Considerato che il Tribunale di Pordenone dubita della legittimità costituzionale dell’art. 81, commi 1 e 2, della legge della Regione Friuli-Venezia Giulia 19 novembre 1991, n. 52 (Norme regionali in materia di pianificazione territoriale e urbanistica), nella parte in cui prevede che interventi soggetti a concessione o autorizzazione edilizia, anche se difformi dalle previsioni degli strumenti urbanistici, qualora siano destinati al soddisfacimento di esigenze improrogabili e transitorie, possono essere autorizzati a titolo precario per un periodo di validità di un anno, prorogabile per due volte;
che dall’ordinanza di remissione emerge che nel giudizio a quo l’imputato è chiamato a rispondere per il reato di costruzione in assenza di concessione per aver realizzato un manufatto in forza di autorizzazione in precario rilasciata ai sensi dell’art. 81, manufatto che non veniva tempestivamente demolito alla scadenza del termine di validità della autorizzazione stessa;
che il remittente non ha chiarito le ragioni che a suo avviso rendono applicabile la norma censurata nel giudizio a quo, dal momento che non si comprende se il comportamento considerato ai fini della valutazione della responsabilità penale sia quello consistente nella realizzazione del manufatto (disciplinato dalla disposizione regionale sottoposta a questo giudizio), ovvero quello della mancata demolizione dell’opera, alla scadenza dell’autorizzazione in precario (che, al contrario, esula dall’ambito di applicazione della stessa disposizione);
che, conseguentemente, l’ordinanza di remissione appare carente di specifica motivazione in punto di rilevanza della questione prospettata.

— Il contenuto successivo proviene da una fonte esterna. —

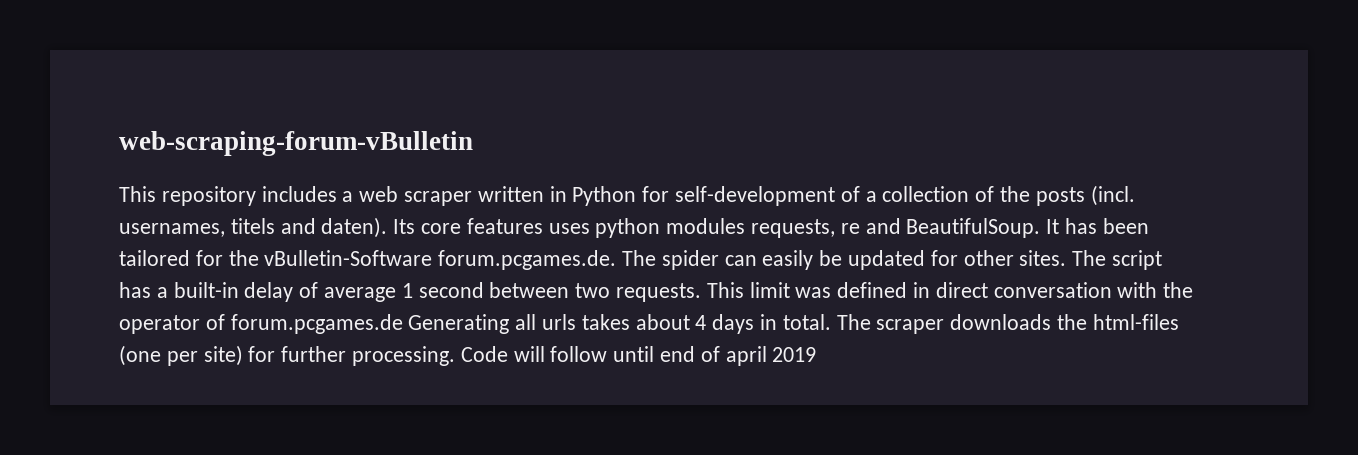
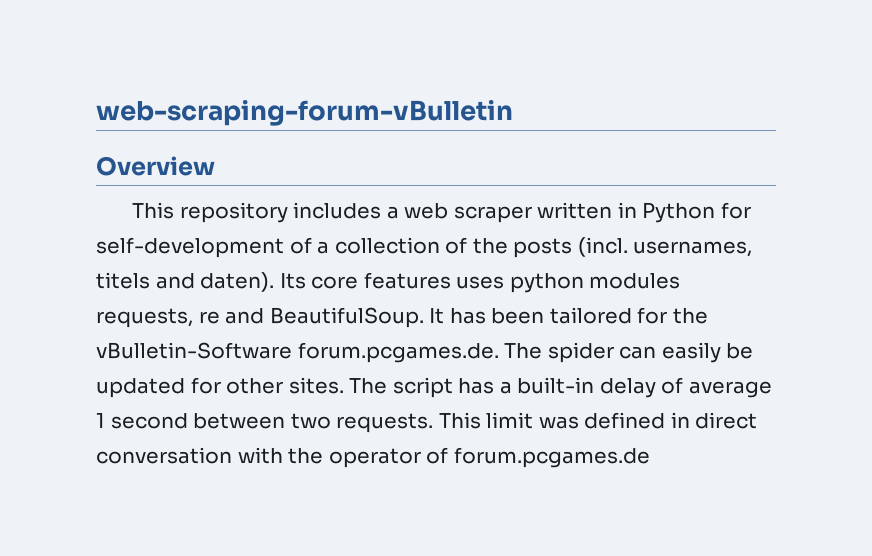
(473, 143) none -> [96,156,215,176] // Overview
[408,314,1179,334] [119,345,817,366] Generating all urls takes about 4 days in total. The scraper downloads the html-files (one per site) for further processing. Code will follow until end of april 2019 -> (650, 457) none

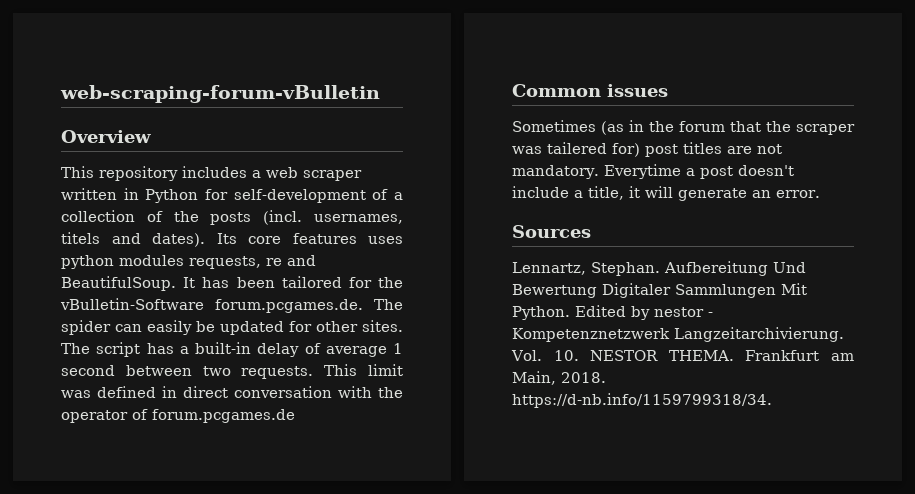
[200,272,275,292] daten). -> [152,233,205,247] dates).
(650, 457) none -> [512,84,668,97] [512,120,855,135] [512,142,782,157] [512,164,794,179] [512,186,820,201] [512,225,591,238] [512,261,806,276] [512,283,807,298] [512,305,713,320] [512,327,844,342] [511,350,854,361] [512,371,606,385] [512,393,772,408] // Common issues // Sometimes (as in the forum that the scraper was tailered for) post titles are not mandatory. Everytime a post doesn't include a title, it will generate an error. // Sources // Lennartz, Stephan. Aufbereitung Und Bewertung Digitaler Sammlungen Mit Python. Edited by nestor - Kompetenznetzwerk Langzeitarchivierung. Vol. 10. NESTOR THEMA. Frankfurt am Main, 2018. https://d-nb.info/1159799318/34.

Visti gli artt. 26, secondo comma, della legge 11 marzo 1953, n. 87, e 9, secondo comma, delle norme integrative per i giudizi davanti alla Corte costituzionale
PER QUESTI MOTIVI
LA CORTE COSTITUZIONALE
dichiara la manifesta inammissibilità della questione di legittimità costituzionale dell’art. 81, commi 1 e 2, della legge della Regione Friuli-Venezia Giulia 19 novembre 1991, n. 52 (Norme regionali in materia di pianificazione territoriale e urbanistica) e successive modifiche ed integrazioni, sollevata, in riferimento agli artt. 3, primo e secondo comma, 25, 112 e 117 della Costituzione, dal Tribunale di Pordenone con l’ordinanza in epigrafe.
Così deciso in Roma, nella sede della Corte Costituzionale, Palazzo della Consulta, il 26 marzo 2003.
Riccardo CHIEPPA, Presidente
Ugo DE SIERVO, Redattore
Depositata in Cancelleria il 28 marzo 2003.